**Aim of the exercise:** Would you transcribe the whole listing exactly, minus its pictures?

**Records provided:**
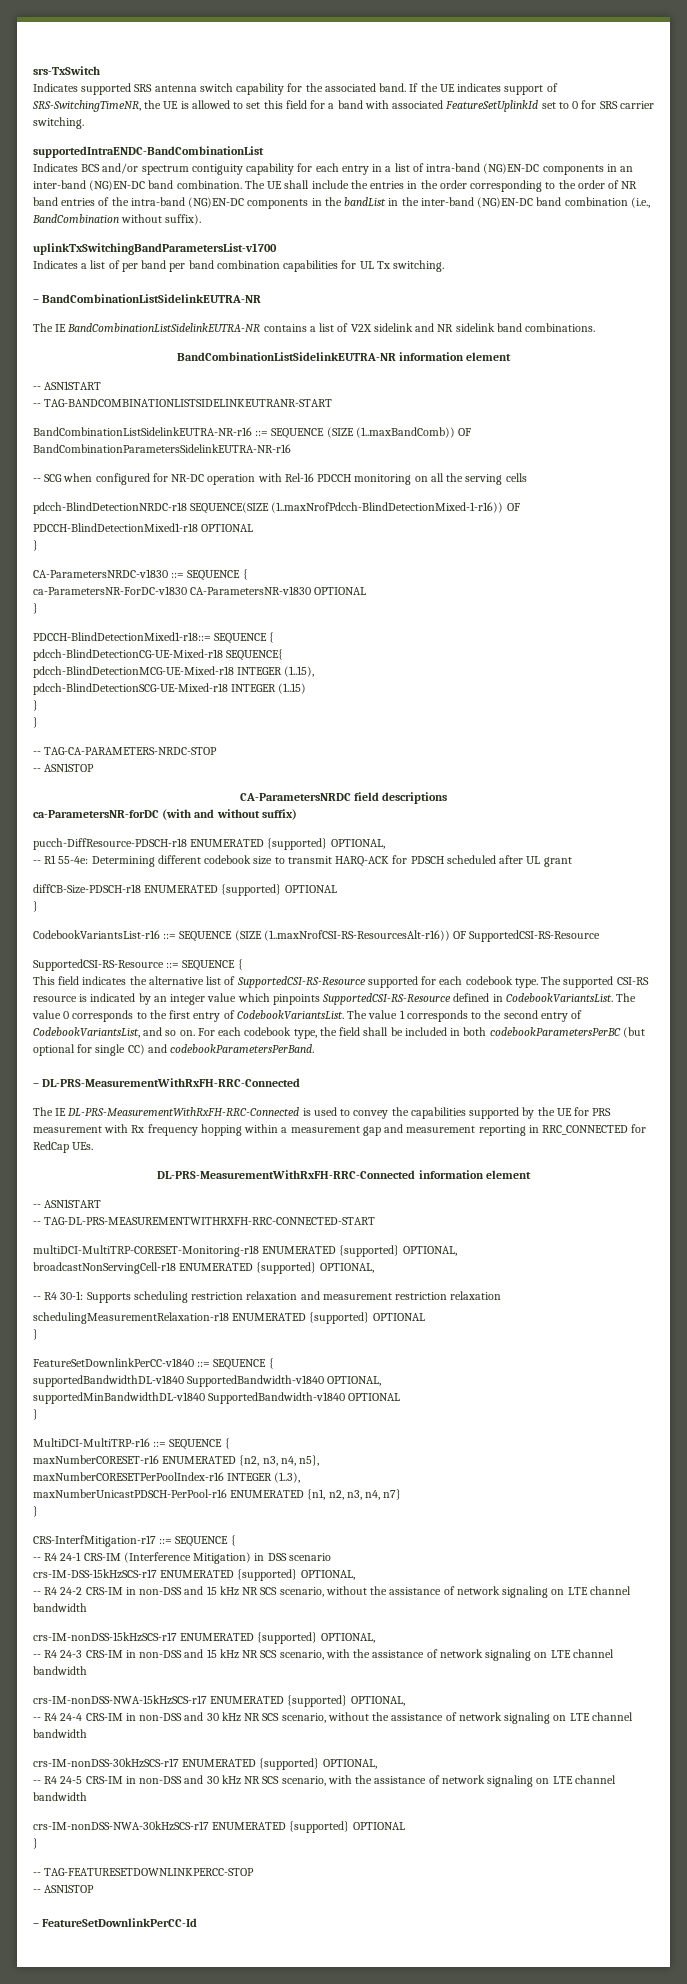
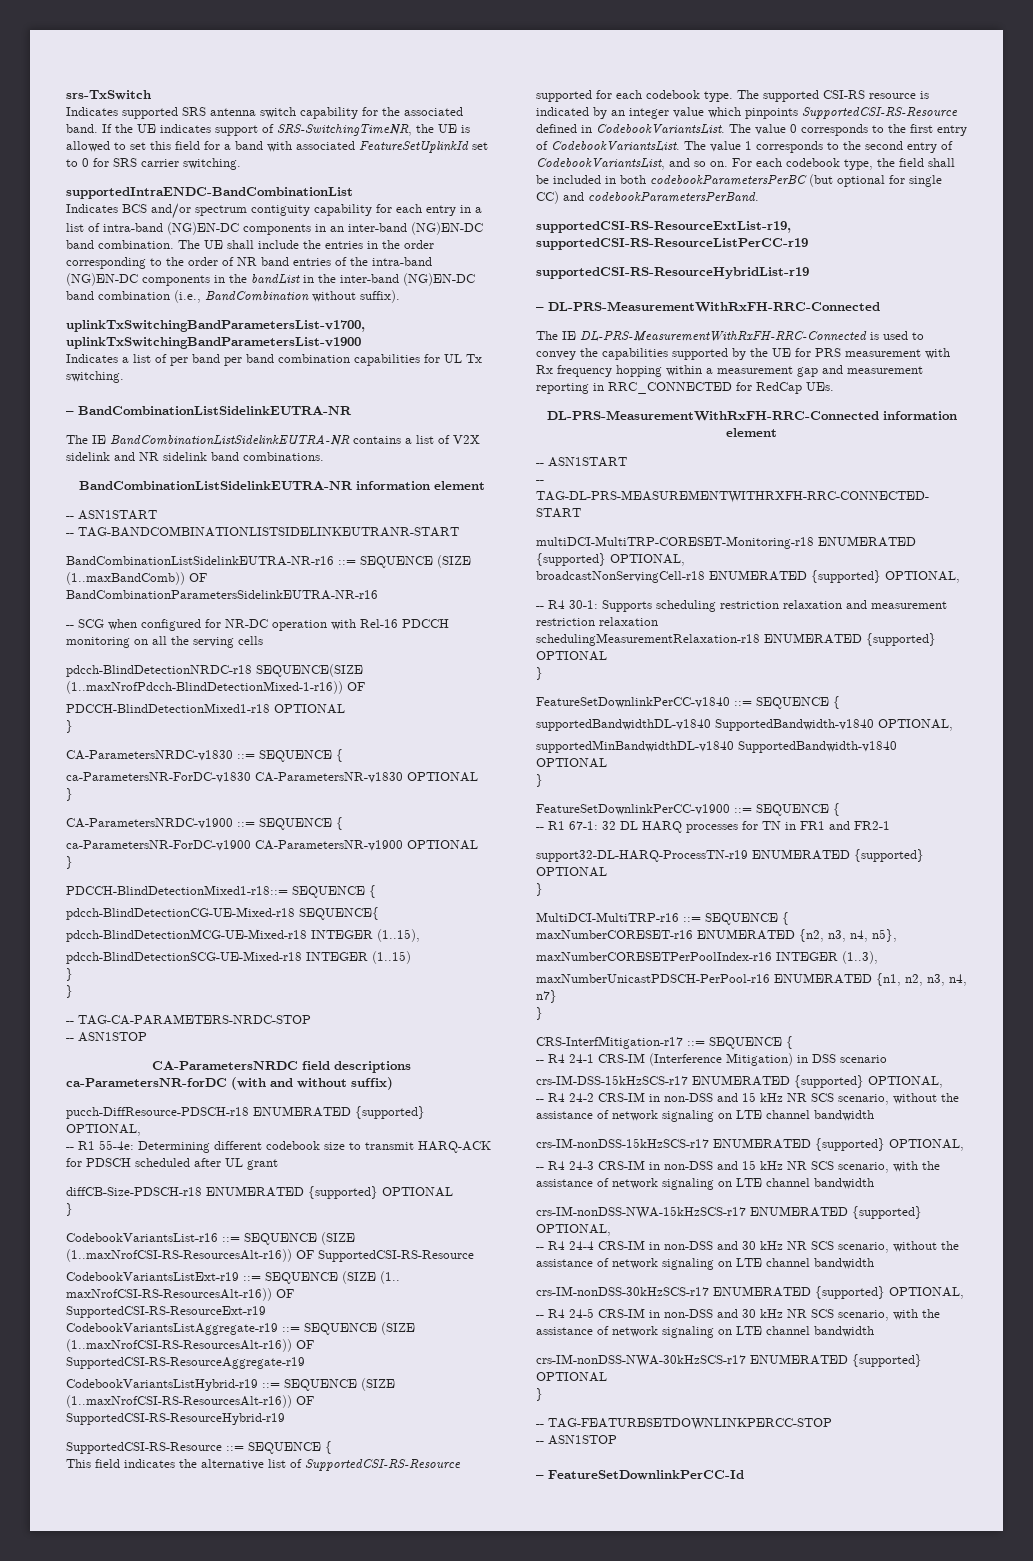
- uplinkTxSwitchingBandParametersList-v1700
+ uplinkTxSwitchingBandParametersList-v1700, uplinkTxSwitchingBandParametersList-v1900
+ CA-ParametersNRDC-v1900 ::= SEQUENCE {
+ ca-ParametersNR-ForDC-v1900 CA-ParametersNR-v1900 OPTIONAL
+ }
+ CodebookVariantsListExt-r19 ::= SEQUENCE (SIZE (1.. maxNrofCSI-RS-ResourcesAlt-r16)) OF SupportedCSI-RS-ResourceExt-r19
+ CodebookVariantsListAggregate-r19 ::= SEQUENCE (SIZE (1..maxNrofCSI-RS-ResourcesAlt-r16)) OF SupportedCSI-RS-ResourceAggregate-r19
+ CodebookVariantsListHybrid-r19 ::= SEQUENCE (SIZE (1..maxNrofCSI-RS-ResourcesAlt-r16)) OF SupportedCSI-RS-ResourceHybrid-r19
+ supportedCSI-RS-ResourceExtList-r19, supportedCSI-RS-ResourceListPerCC-r19
+ supportedCSI-RS-ResourceHybridList-r19
+ FeatureSetDownlinkPerCC-v1900 ::= SEQUENCE {
+ -- R1 67-1: 32 DL HARQ processes for TN in FR1 and FR2-1
+ support32-DL-HARQ-ProcessTN-r19 ENUMERATED {supported} OPTIONAL
+ }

**Worked solution:**
- uplinkTxSwitchingBandParametersList-v1700
+ uplinkTxSwitchingBandParametersList-v1700, uplinkTxSwitchingBandParametersList-v1900
+ CA-ParametersNRDC-v1900 ::= SEQUENCE {
+ ca-ParametersNR-ForDC-v1900 CA-ParametersNR-v1900 OPTIONAL
+ }
+ CodebookVariantsListExt-r19 ::= SEQUENCE (SIZE (1.. maxNrofCSI-RS-ResourcesAlt-r16)) OF SupportedCSI-RS-ResourceExt-r19
+ CodebookVariantsListAggregate-r19 ::= SEQUENCE (SIZE (1..maxNrofCSI-RS-ResourcesAlt-r16)) OF SupportedCSI-RS-ResourceAggregate-r19
+ CodebookVariantsListHybrid-r19 ::= SEQUENCE (SIZE (1..maxNrofCSI-RS-ResourcesAlt-r16)) OF SupportedCSI-RS-ResourceHybrid-r19
+ supportedCSI-RS-ResourceExtList-r19, supportedCSI-RS-ResourceListPerCC-r19
+ supportedCSI-RS-ResourceHybridList-r19
+ FeatureSetDownlinkPerCC-v1900 ::= SEQUENCE {
+ -- R1 67-1: 32 DL HARQ processes for TN in FR1 and FR2-1
+ support32-DL-HARQ-ProcessTN-r19 ENUMERATED {supported} OPTIONAL
+ }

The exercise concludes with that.